The task ▸ Retype exactly what runs from the first line of the data to the line with "top:608px; width:48px; height:22px;", keeping both of those lines and skipping pictures.

Exercise material ▸
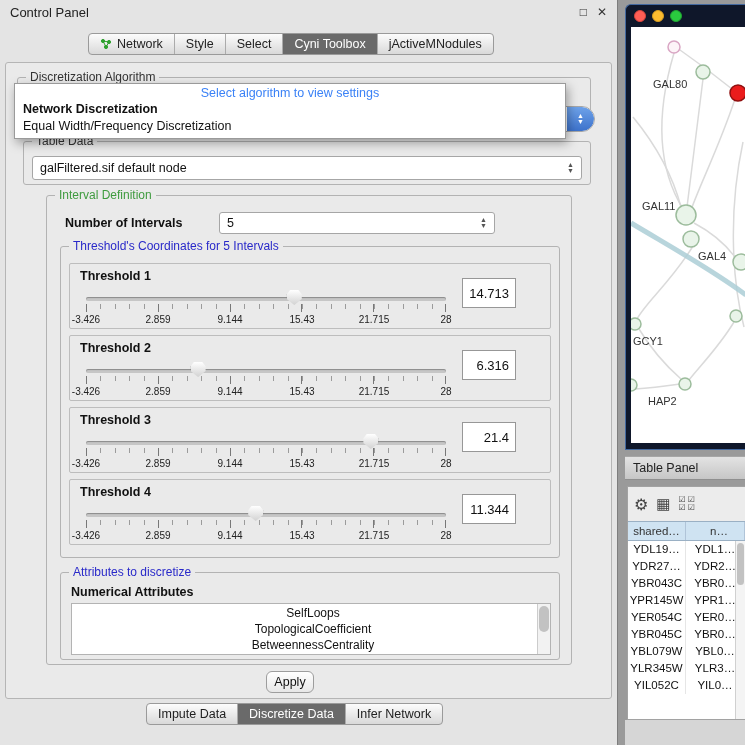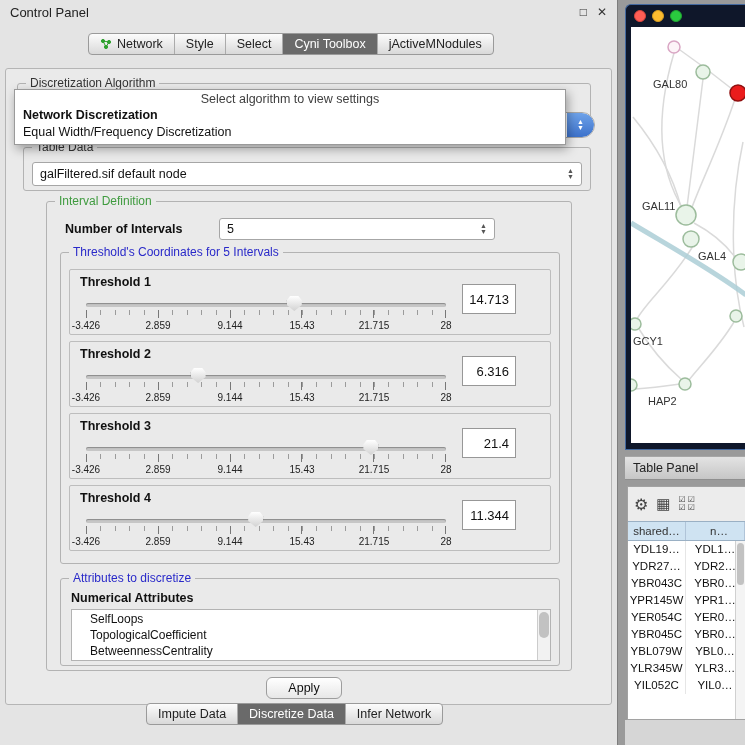--- a/index.html
+++ b/index.html
@@ -21,7 +21,7 @@
   .tab:last-child { border-right:none; }
   .tab.active { background:#6a6a6a; color:#fff; }
 
-  .main-panel { position:absolute; left:5px; top:68px; width:607px; height:637px;
+  .main-panel { position:absolute; left:5px; top:62px; width:607px; height:637px;
     border:1px solid #b5b5b5; border-radius:3px; background:#eaeaea; }
 
   .groupbox { position:absolute; border:1px solid #b3b3b3; border-radius:3px; }

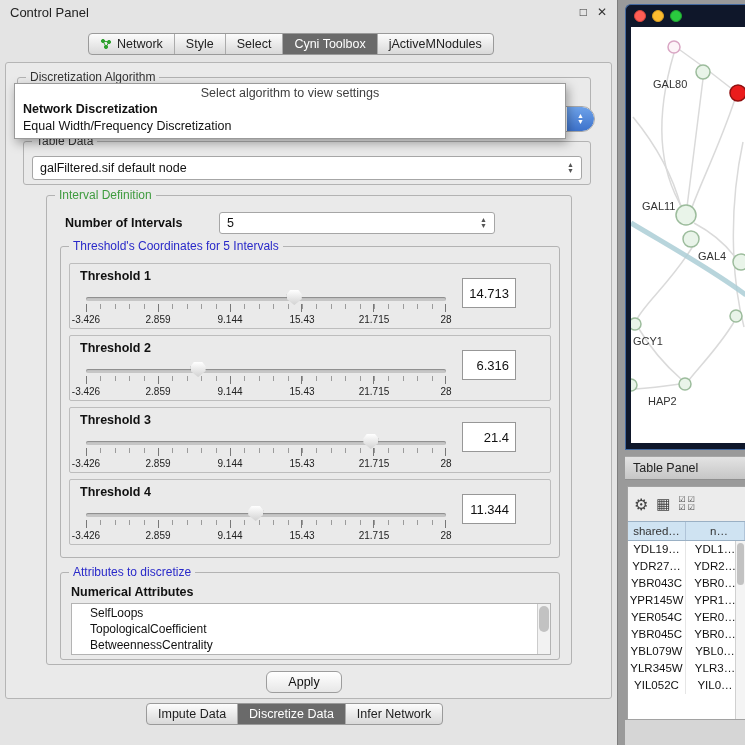--- a/index.html
+++ b/index.html
@@ -44,7 +44,7 @@
 
   .popup { position:absolute; left:8px; top:20px; width:552px; background:#fff;
     border:1px solid #9a9a9a; box-shadow:2px 4px 10px rgba(0,0,0,.35); z-index:6; padding:1px 0 3px; }
-  .popup-placeholder { text-align:center; color:#404040; font-size:12.5px; line-height:16px; }
+  .popup-placeholder { text-align:center; color:#3b82f6; font-size:12.5px; line-height:16px; }
   .popup-item { font-size:12.5px; color:#111; line-height:17px; padding:0 8px; }
   .popup-item.bold { font-weight:bold; }
 

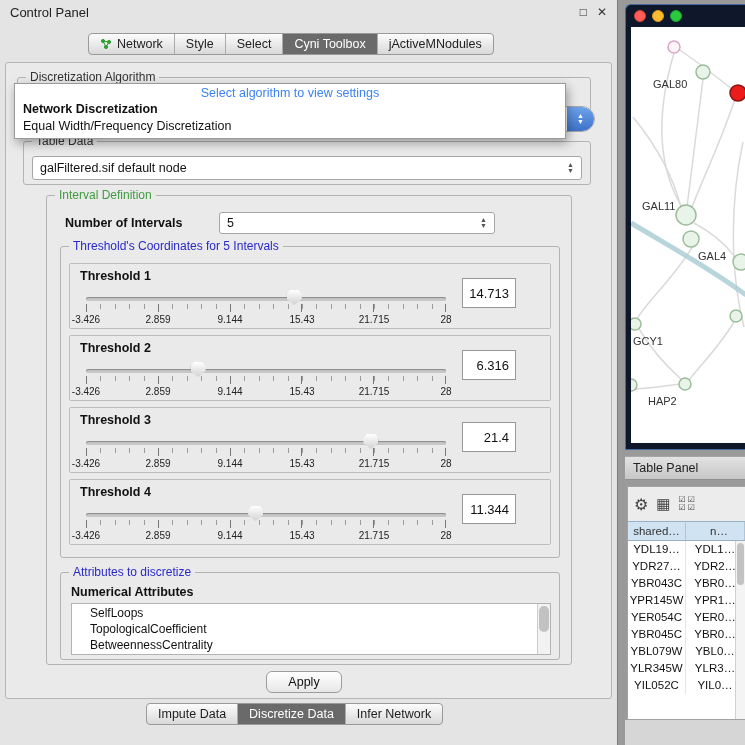--- a/index.html
+++ b/index.html
@@ -72,7 +72,7 @@
   .listbox { position:absolute; left:10px; top:30px; width:480px; height:52px; background:#fff;
     border:1px solid #b3b3b3; overflow:hidden; }
   .list-items { position:absolute; left:0; top:1px; right:14px; }
-  .list-item { font-size:12px; color:#111; line-height:16px; padding-left:18px; white-space:nowrap; }
+  .list-item { font-size:12px; color:#111; line-height:16px; padding-left:18px; white-space:nowrap;text-align:center; }
   .vscroll { position:absolute; right:0; top:0; bottom:0; width:13px; background:#f2f2f2; border-left:1px solid #ccc; }
   .vthumb { position:absolute; right:1px; top:2px; width:10px; height:26px; background:#c2c2c2; border-radius:5px; }
 

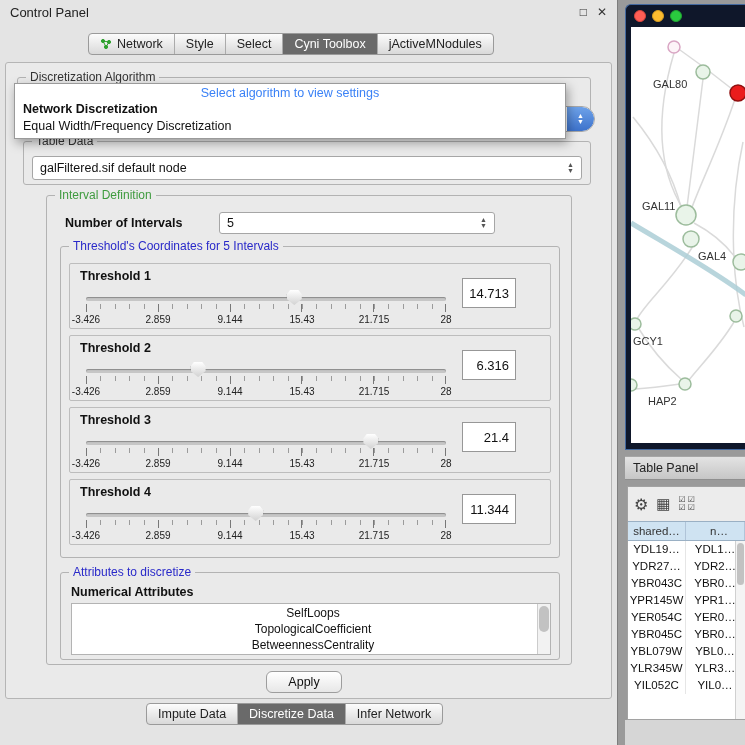--- a/index.html
+++ b/index.html
@@ -76,7 +76,7 @@
   .vscroll { position:absolute; right:0; top:0; bottom:0; width:13px; background:#f2f2f2; border-left:1px solid #ccc; }
   .vthumb { position:absolute; right:1px; top:2px; width:10px; height:26px; background:#c2c2c2; border-radius:5px; }
 
-  .apply-btn { position:absolute; left:260px; top:608px; width:76px; height:22px;
+  .apply-btn { position:absolute; left:260px; top:608px; width:48px; height:22px;
     border:1px solid #9d9d9d; border-radius:6px; background:linear-gradient(#ffffff,#e7e7e7);
     font-size:12.5px; color:#111; font-family:inherit; }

Exercise answer ▸
--- a/index.html
+++ b/index.html
@@ -21,7 +21,7 @@
   .tab:last-child { border-right:none; }
   .tab.active { background:#6a6a6a; color:#fff; }
 
-  .main-panel { position:absolute; left:5px; top:68px; width:607px; height:637px;
+  .main-panel { position:absolute; left:5px; top:62px; width:607px; height:637px;
     border:1px solid #b5b5b5; border-radius:3px; background:#eaeaea; }
 
   .groupbox { position:absolute; border:1px solid #b3b3b3; border-radius:3px; }

--- a/index.html
+++ b/index.html
@@ -44,7 +44,7 @@
 
   .popup { position:absolute; left:8px; top:20px; width:552px; background:#fff;
     border:1px solid #9a9a9a; box-shadow:2px 4px 10px rgba(0,0,0,.35); z-index:6; padding:1px 0 3px; }
-  .popup-placeholder { text-align:center; color:#404040; font-size:12.5px; line-height:16px; }
+  .popup-placeholder { text-align:center; color:#3b82f6; font-size:12.5px; line-height:16px; }
   .popup-item { font-size:12.5px; color:#111; line-height:17px; padding:0 8px; }
   .popup-item.bold { font-weight:bold; }
 

--- a/index.html
+++ b/index.html
@@ -72,7 +72,7 @@
   .listbox { position:absolute; left:10px; top:30px; width:480px; height:52px; background:#fff;
     border:1px solid #b3b3b3; overflow:hidden; }
   .list-items { position:absolute; left:0; top:1px; right:14px; }
-  .list-item { font-size:12px; color:#111; line-height:16px; padding-left:18px; white-space:nowrap; }
+  .list-item { font-size:12px; color:#111; line-height:16px; padding-left:18px; white-space:nowrap;text-align:center; }
   .vscroll { position:absolute; right:0; top:0; bottom:0; width:13px; background:#f2f2f2; border-left:1px solid #ccc; }
   .vthumb { position:absolute; right:1px; top:2px; width:10px; height:26px; background:#c2c2c2; border-radius:5px; }
 

--- a/index.html
+++ b/index.html
@@ -76,7 +76,7 @@
   .vscroll { position:absolute; right:0; top:0; bottom:0; width:13px; background:#f2f2f2; border-left:1px solid #ccc; }
   .vthumb { position:absolute; right:1px; top:2px; width:10px; height:26px; background:#c2c2c2; border-radius:5px; }
 
-  .apply-btn { position:absolute; left:260px; top:608px; width:76px; height:22px;
+  .apply-btn { position:absolute; left:260px; top:608px; width:48px; height:22px;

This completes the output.